第13話 桜の木
■桜の木
◉妹、姉
◎シンプルな一人暮らしの部屋の中。妹が桜の木が映った一枚の写真を手にしている。
写真の裏に、「今年は綺麗にさけました」の文字。
妹 「あはは。お姉ちゃん、また何か描こうとしたんだ」
写真の四隅に不自然に塗られた赤黒いインクに目を止めている。
妹 「いつもなら、捨てちゃうのに珍しいなぁ……」
妹 「うーん。

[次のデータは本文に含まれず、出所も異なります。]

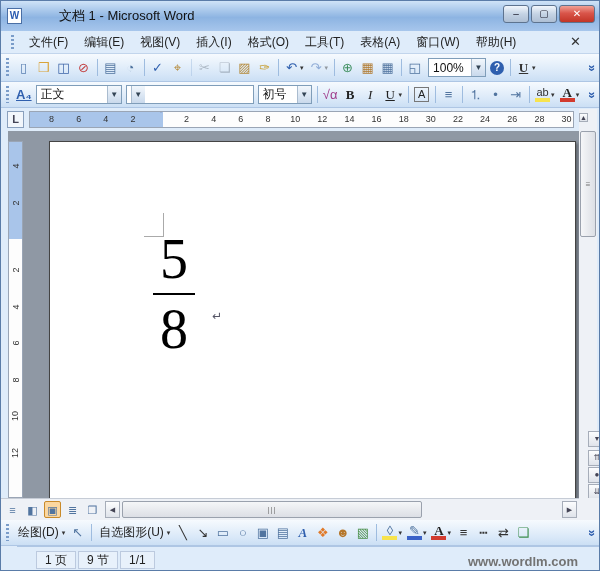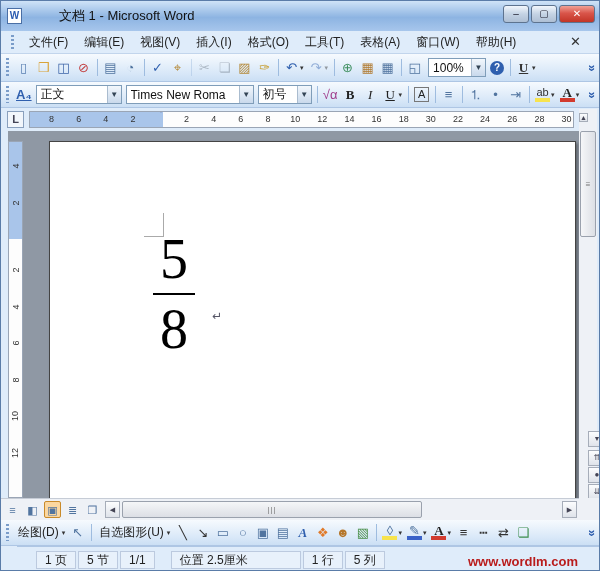--- a/index.html
+++ b/index.html
@@ -302,7 +302,6 @@
       <span class="cbtn">▼</span>
     </span>
     <span class="combo font-c">
-      <span class="cval">Times New Roma</span>
       <span class="cbtn">▼</span>
     </span>
     <span class="combo size-c">

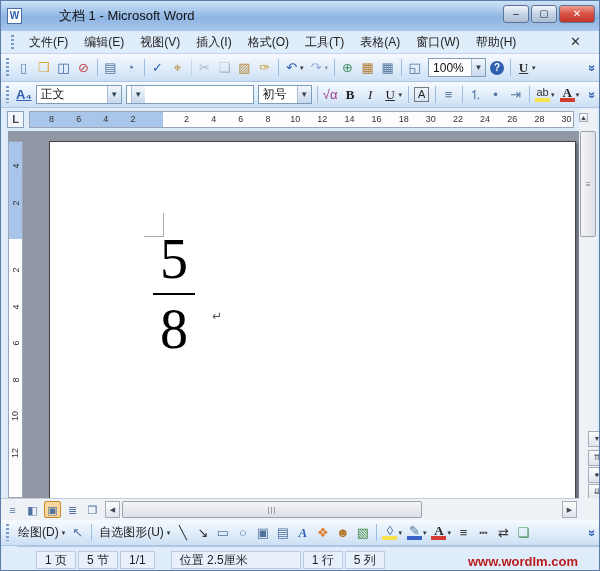--- a/index.html
+++ b/index.html
@@ -582,7 +582,7 @@
 
   <div class="statusbar">
     <span class="spanel">1 页</span>
-    <span class="spanel">5 节</span>
+    <span class="spanel">9 节</span>
     <span class="spanel">1/1</span>
     <span class="sgroup">
       <span class="spanel" style="min-width:130px;">位置 2.5厘米</span>

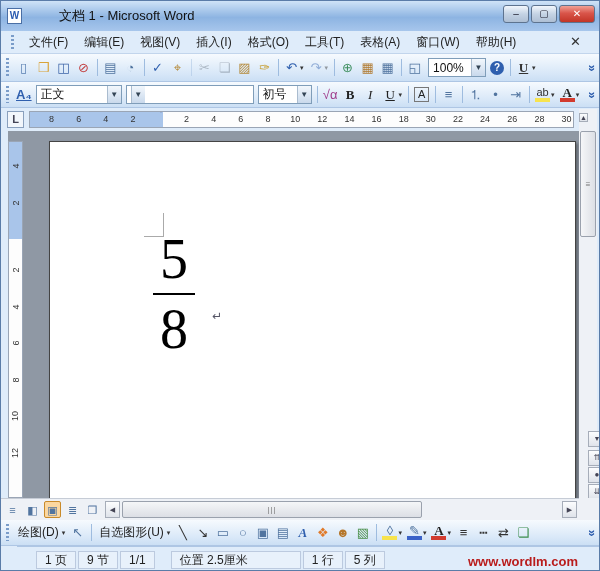--- a/index.html
+++ b/index.html
@@ -584,11 +584,6 @@
     <span class="spanel">1 页</span>
     <span class="spanel">9 节</span>
     <span class="spanel">1/1</span>
-    <span class="sgroup">
-      <span class="spanel" style="min-width:130px;">位置 2.5厘米</span>
-      <span class="spanel">1 行</span>
-      <span class="spanel">5 列</span>
-    </span>
   </div>
 
   <div class="watermark">

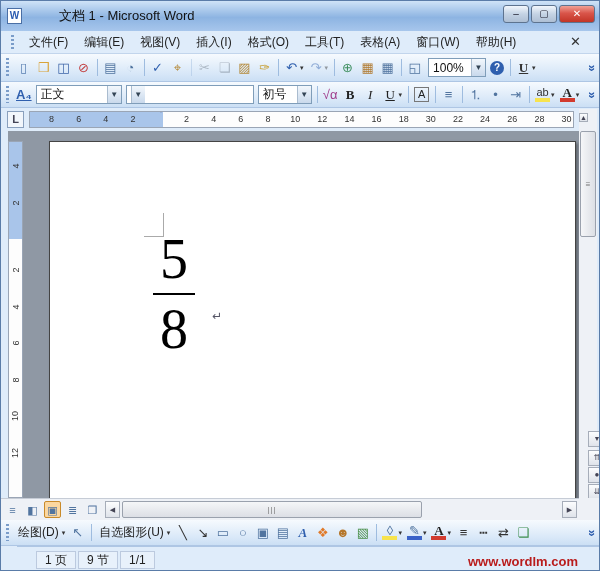--- a/index.html
+++ b/index.html
@@ -150,7 +150,7 @@
   .watermark { position:absolute; right:0px; bottom:1px; width:152px; text-align:center; z-index:50;
     pointer-events:none; line-height:1.05; }
   .wm-brand { font-size:21px; font-weight:bold; font-family:"Liberation Sans",sans-serif; text-shadow:1px 1px 0 #fff; }
-  .wm-url { font-size:13px; font-weight:bold; color:#b91c1c; }
+  .wm-url { font-size:13px; font-weight:bold; color:#737373; }
 </style>
 </head>
 <body>

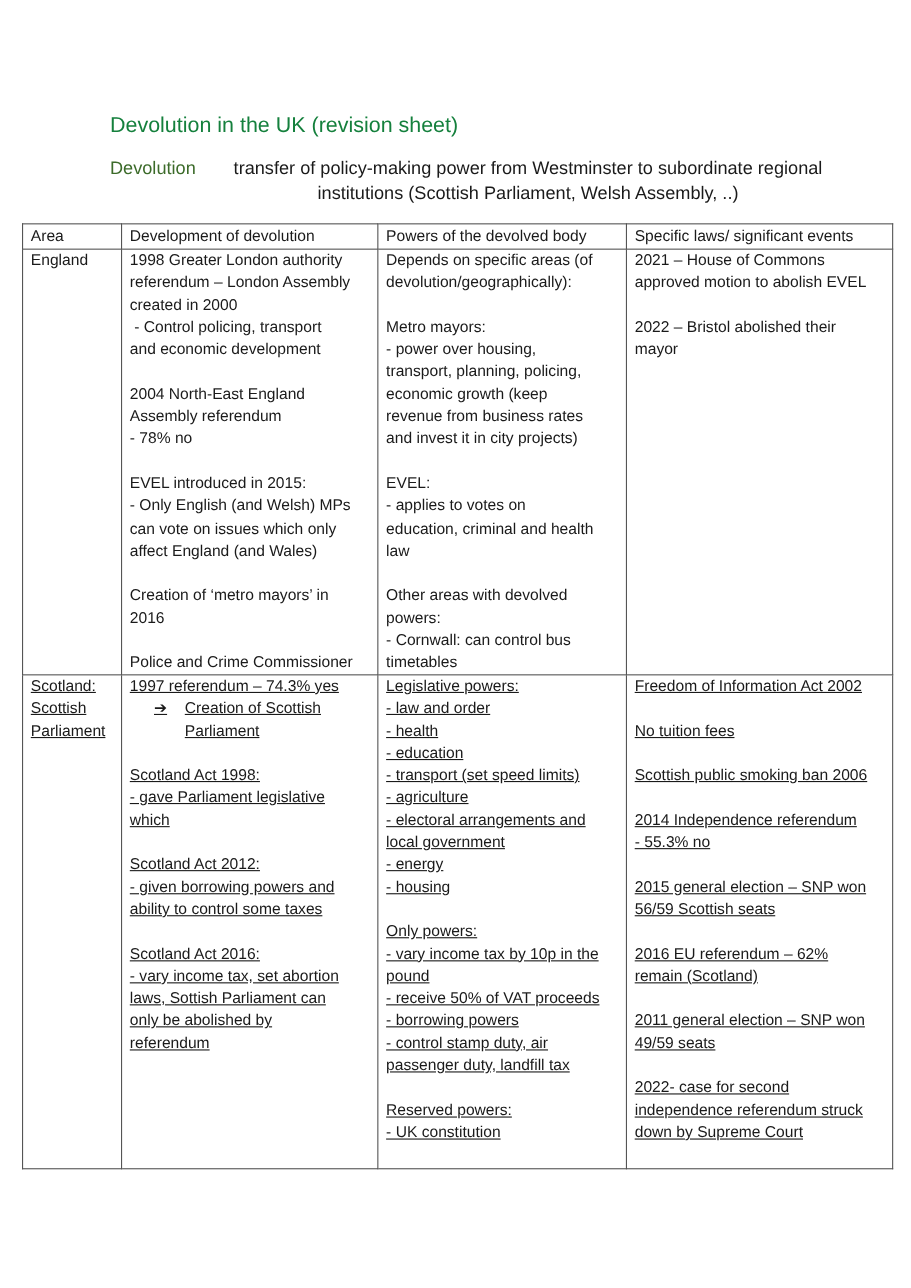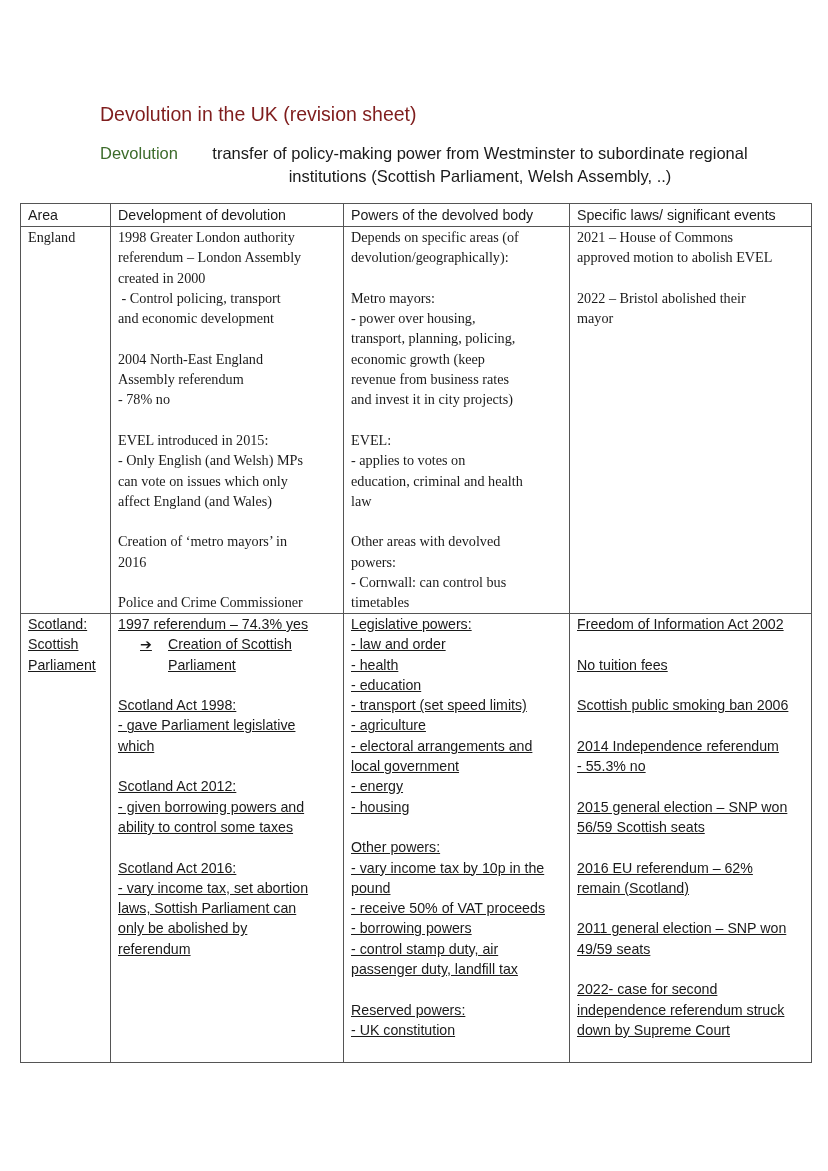--- a/index.html
+++ b/index.html
@@ -21,7 +21,7 @@
     top: 101px;
     font-size: 19.5px;
     line-height: 26px;
-    color: #7f1d1d;
+    color: #15803d;
     white-space: nowrap;
   }
   .definition {

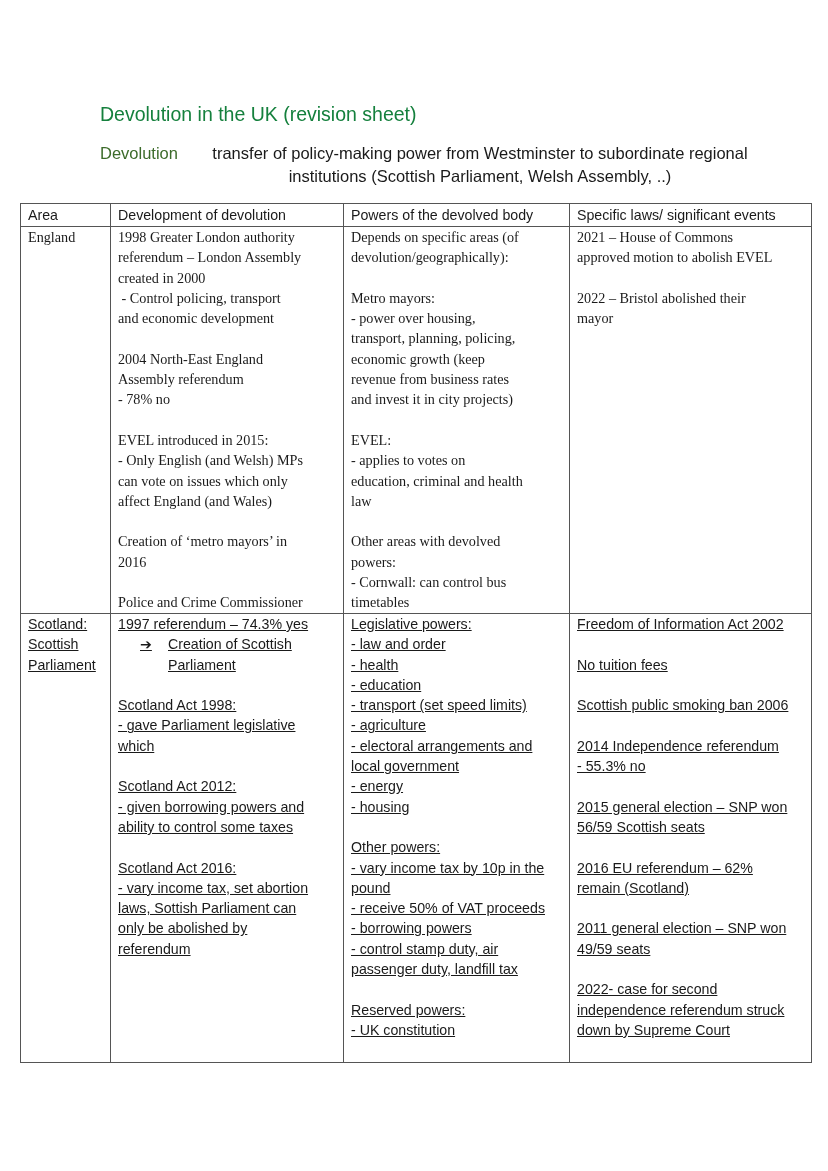--- a/index.html
+++ b/index.html
@@ -73,7 +73,7 @@
     height: 21px;
     padding-top: 1px;
   }
-  tr.england td { height: 386px; font-family: Liberation Serif, serif; }
+  tr.england td { height: 386px; }
   tr.scotland td { height: 448px; text-decoration: underline; }
   .line {
     display: block;

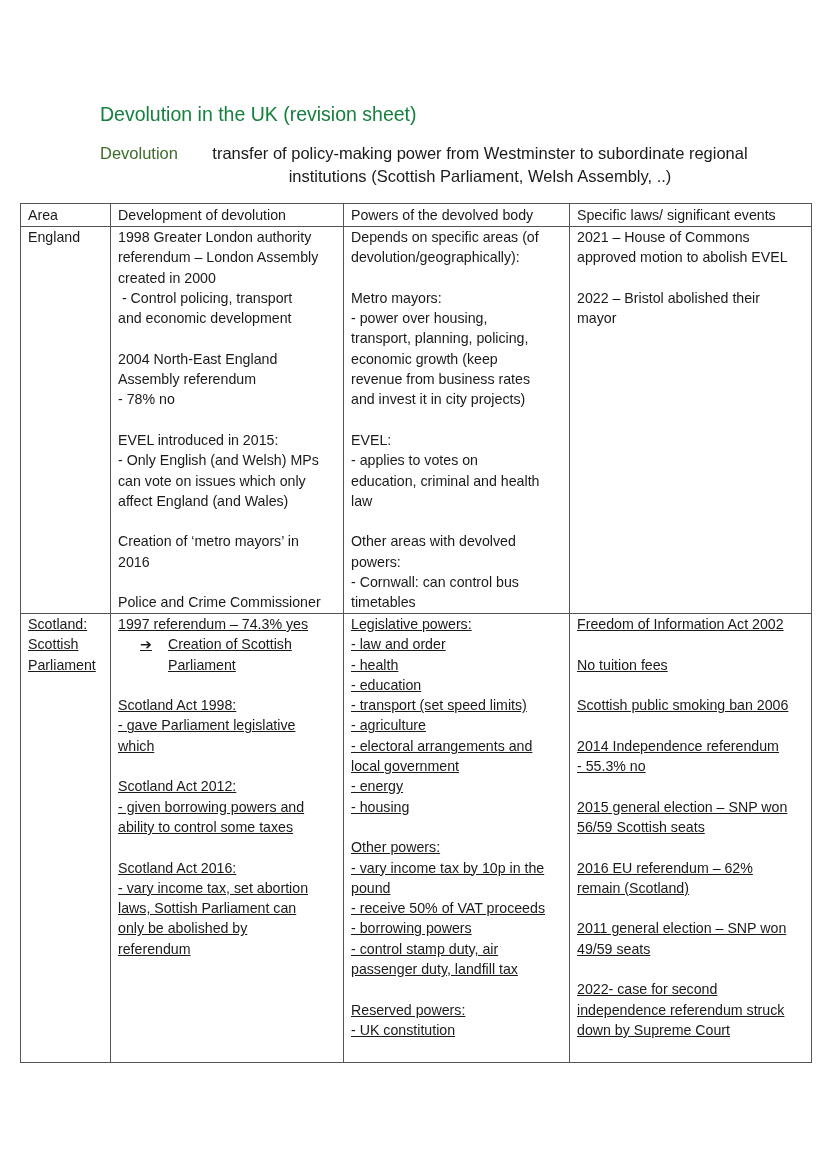--- a/index.html
+++ b/index.html
@@ -215,7 +215,7 @@
           <span class="line">- energy</span>
           <span class="line">- housing</span>
           <span class="line"></span>
-          <span class="line">Other powers:</span>
+          <span class="line">Only powers:</span>
           <span class="line">- vary income tax by 10p in the</span>
           <span class="line">pound</span>
           <span class="line">- receive 50% of VAT proceeds</span>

これが一番上手く行った写真だったのかなぁ」
妹はしばらく写真を眺め、スマホを取り出す。
妹、姉に電話をかける。
妹 「お姉ちゃん出てくれるかなあ」
4コール目。姉、電話に出る。
姉 『もしもし』
妹 「お姉ちゃん! 写真届いたよ、ありがとう!」
姉 『よかったー。ちゃんと届いたんだ』
姉 『実は、切って貼り忘れちゃったかもーって不安だったんだよね』
妹 「あははは。去年の冬だっけ? あの時はびっくりしちゃった」
姉 『ご迷惑おかけしました』
妹 「いいって、いいって。それよりも、お姉ちゃん元気?」
姉 『えー? 何突然、元気だよ?』
妹 「そっか、ならよかった」
姉 『もしかして、それいうためだけに電話してくれたの?』
妹 「他に何かある?」
姉 『わかんないけど』
妹 「もー、なにそれ。こっちでもまたいい感じの写真撮れたら送るね!」
姉 『待ってるよー!』
妹 「とびっきりの、送るからね! それじゃ、また」
妹、姉に返事をし電話を切る。部屋の奥からファイルを一冊取り出し、写真をしまう。